In: Computer Science
BIRCH Hierarchical algorithm:
BIRCH stands for Balanced Iterative Reducing and Clustering using Hierarchies.It is basically used as a clustering technique. Also it reduces the clusters and it does so in a iterative manner.
Shape of clusters: It is used for scalabe-shaped clusters.
Input Parameters: Parameters which would be specified N d-dimensional data points that would be required. N is the number any integer number 0 to infinite and d is the 2-dimension or 3-dimension any kind of data points.
It plays a very important role in scalibility of very large data set.Example if you have 50000 or 100000 data in a cluster then we use this BIRCH technique to reduce data.
Technique is suggested where data is taken as an average. Example first the raw data is divided into average or taken they are mean and then it is put for sampling purpose.
This BIRCH technique is designed for two prime features a) Clustering feature(F) = <n,LS,SS>
b) CF tree feature
CF tree is a height-balanced tree that stores the clustering features for HC.

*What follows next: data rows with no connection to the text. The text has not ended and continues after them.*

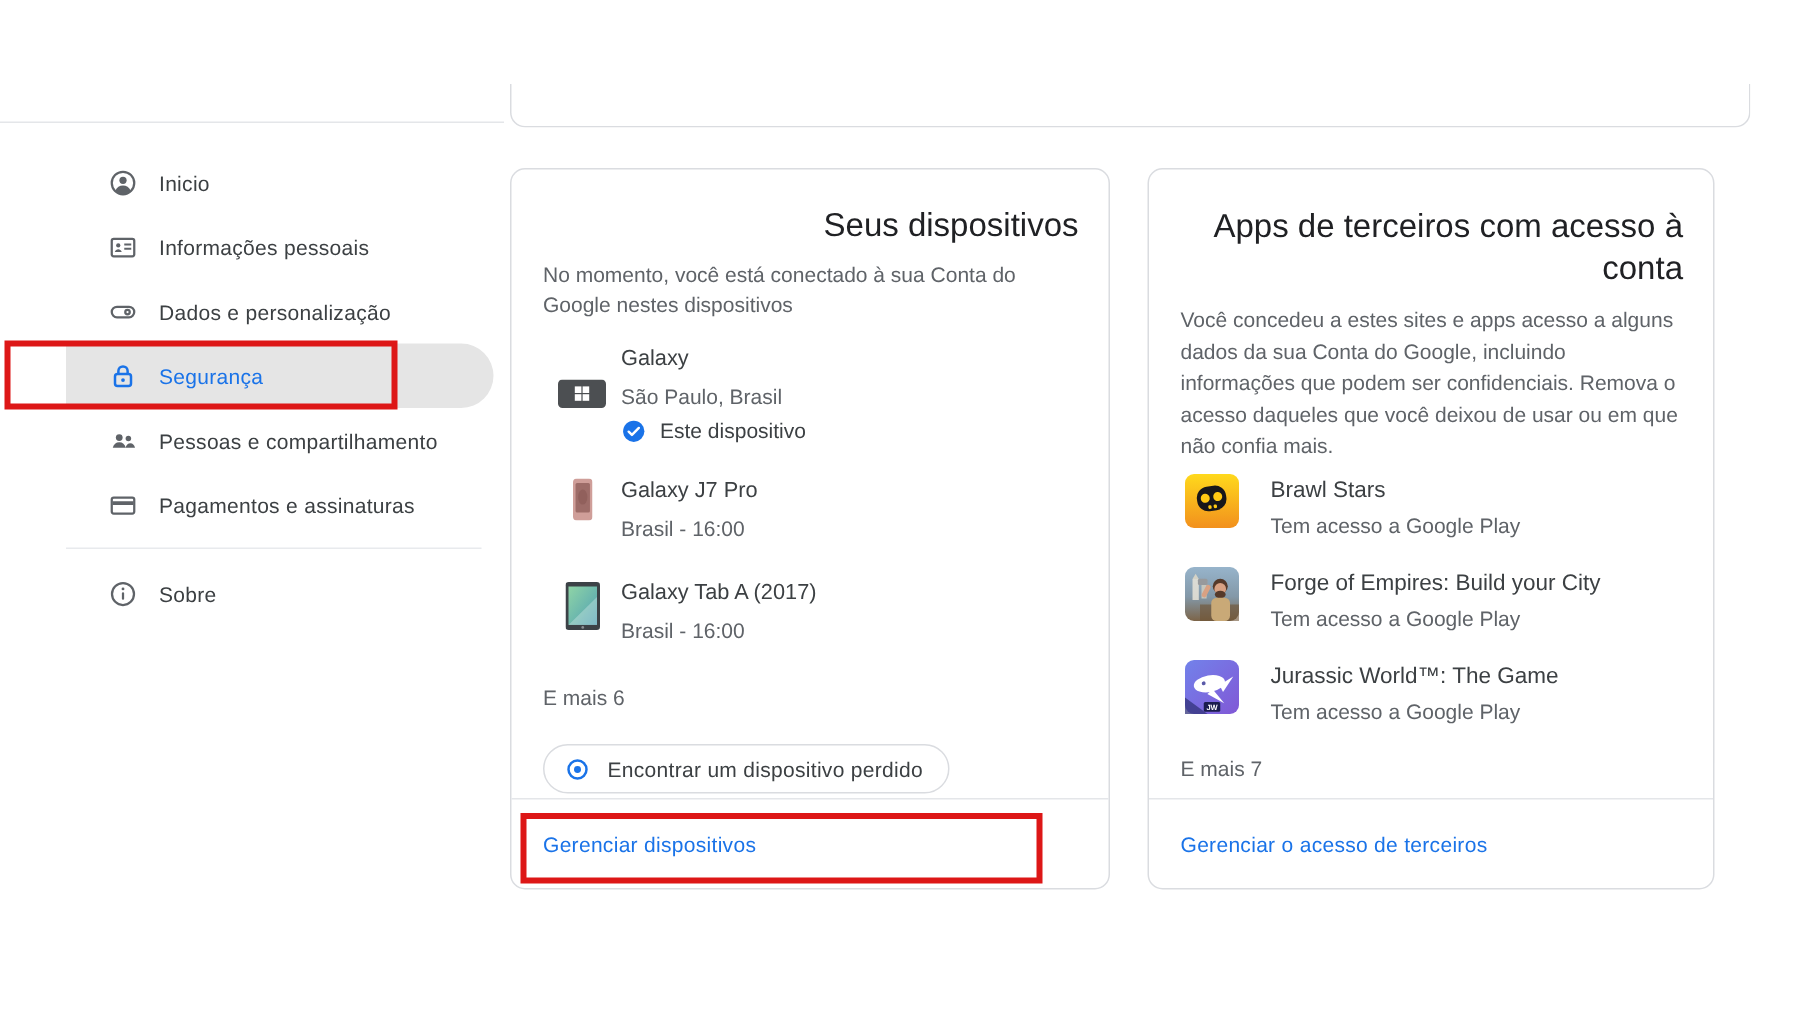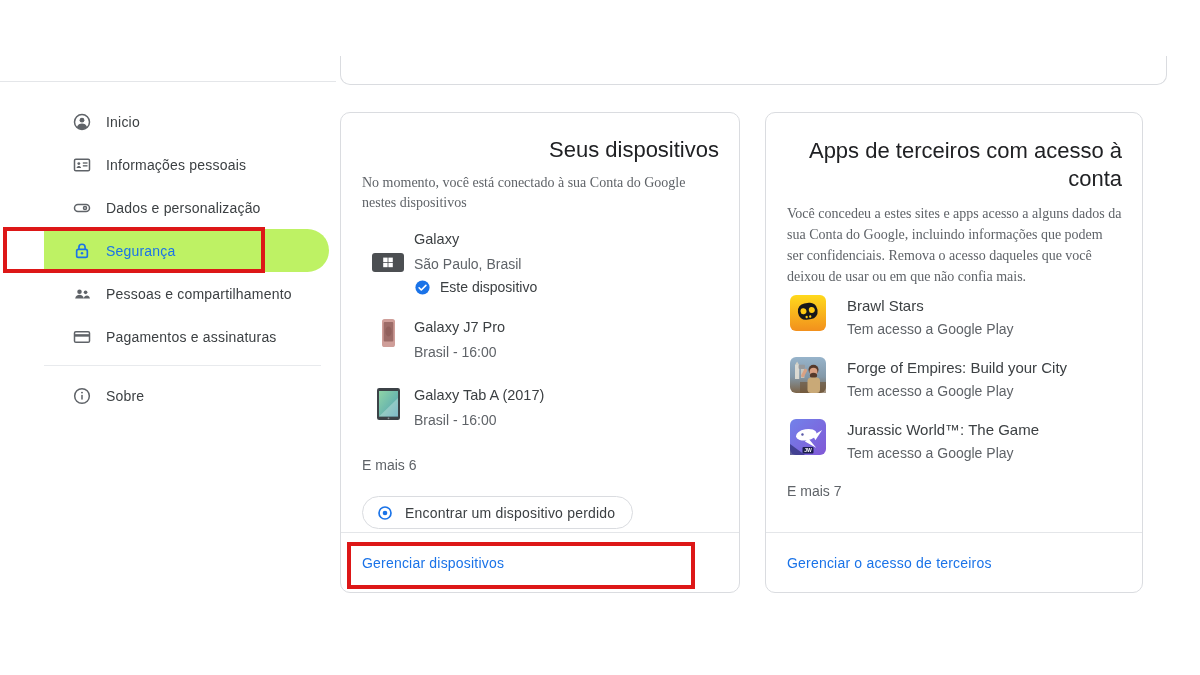--- a/index.html
+++ b/index.html
@@ -27,21 +27,21 @@
   #ann-manage  { left:347px; top:542px; width:348px; height:47px; }
 
   
   .card { position:absolute; top:112px; height:481px; background:#fff;
     border:1px solid #dadce0; border-radius:10px; display:flex; flex-direction:column; }
   #devices-card { left:340px; width:400px; }
   #apps-card { left:765px; width:378px; }
   .card-content { flex:1; padding:24px 20px 0 21px; overflow:hidden; }
   .card-title { font-size:22px; line-height:26px; color:#202124; font-weight:400;text-align:right; }
   #apps-card .card-title { line-height:28px; }
-  .card-sub { margin-top:10px; font-size:14px; line-height:20px; color:#5f6368;font-family:Liberation Serif, serif; }
+  .card-sub { margin-top:10px; font-size:14px; line-height:20px; color:#5f6368; }
   #apps-card .card-sub { line-height:21px; }
 
   
   .dev-list { margin-top:16px; }
   .dev-row { display:flex; margin-bottom:18px; }
   .dev-icon { width:52px; flex:none; display:flex; justify-content:center; align-items:flex-start; }
   .dev-name { font-size:14.5px; line-height:20px; color:#3c4043; margin-bottom:5px; }
   .dev-loc { font-size:14px; line-height:20px; color:#5f6368; margin-bottom:5px; }
   .dev-this { display:flex; align-items:flex-start; gap:9px; height:20px; margin-top:2px;
     font-size:14px; color:#3c4043; }
@@ -104,21 +104,21 @@
       <span class="ic">
         <svg width="20" height="20" viewBox="0 0 24 24">
           <rect x="3" y="7.8" width="18" height="8.4" rx="4.2" fill="none" stroke="#5f6368" stroke-width="1.8"></rect>
           <circle cx="15.6" cy="12" r="2.7" fill="#5f6368"></circle>
           <circle cx="15.6" cy="12" r=".9" fill="#fff"></circle>
         </svg>
       </span>
       <span class="lbl">Dados e personalização</span>
     </div>
 
-    <div class="nav-item selected" style="background: #bef264;">
+    <div class="nav-item selected" style="background: #e5e5e5;">
       <span class="ic">
         <svg width="20" height="20" viewBox="0 0 24 24">
           <path d="M8.3 10V7.6a3.7 3.7 0 0 1 7.4 0V10" fill="none" stroke="#1a73e8" stroke-width="2"></path>
           <rect x="5.6" y="10" width="12.8" height="9.6" rx="2" fill="none" stroke="#1a73e8" stroke-width="2"></rect>
           <circle cx="12" cy="14.8" r="1.5" fill="#1a73e8"></circle>
         </svg>
       </span>
       <span class="lbl">Segurança</span>
     </div>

Clusters of data points is represented by a triple <n,LS,SS>
n=number of items in the sub clusters
LS=Linear sum of pointers
SS=Square sum of pointers
ALGORITHM:
Step 1: It stores the data into the memory. Whenever you have the raw data in very first scan the CF tree is build with these data point.
sub-phases-
a) Fast: processing on sub-clusters and not on data point.
b) Accurate: outliers are separated.
c) Less order sensitive: Initial order of data done by CF tree.
Step 2: Condense Data-
Data resizing for the optimization for the Step 3 i.e. global clustering.
More outliers are removed.
Crowded sub-clusters are grouped together.
Condensing is optional.
Step 3: Global clustering-
Here we have to use some clustering algorithm ( Hierarchical clustering, K-means). If we have some natural clusters then node spanning across the entire cluster. So it's like if you are trying t fit in a particular memory map then it won't fit. So for reducing that we use global clustering.
Step 4: Cluster refining-
Once the outlier are removed then we have refine it for a particular extends.
a) Extra passes for re-arrangement for centroid.
b) Optional RC refining
c) Converge to minimum and discards more outliers.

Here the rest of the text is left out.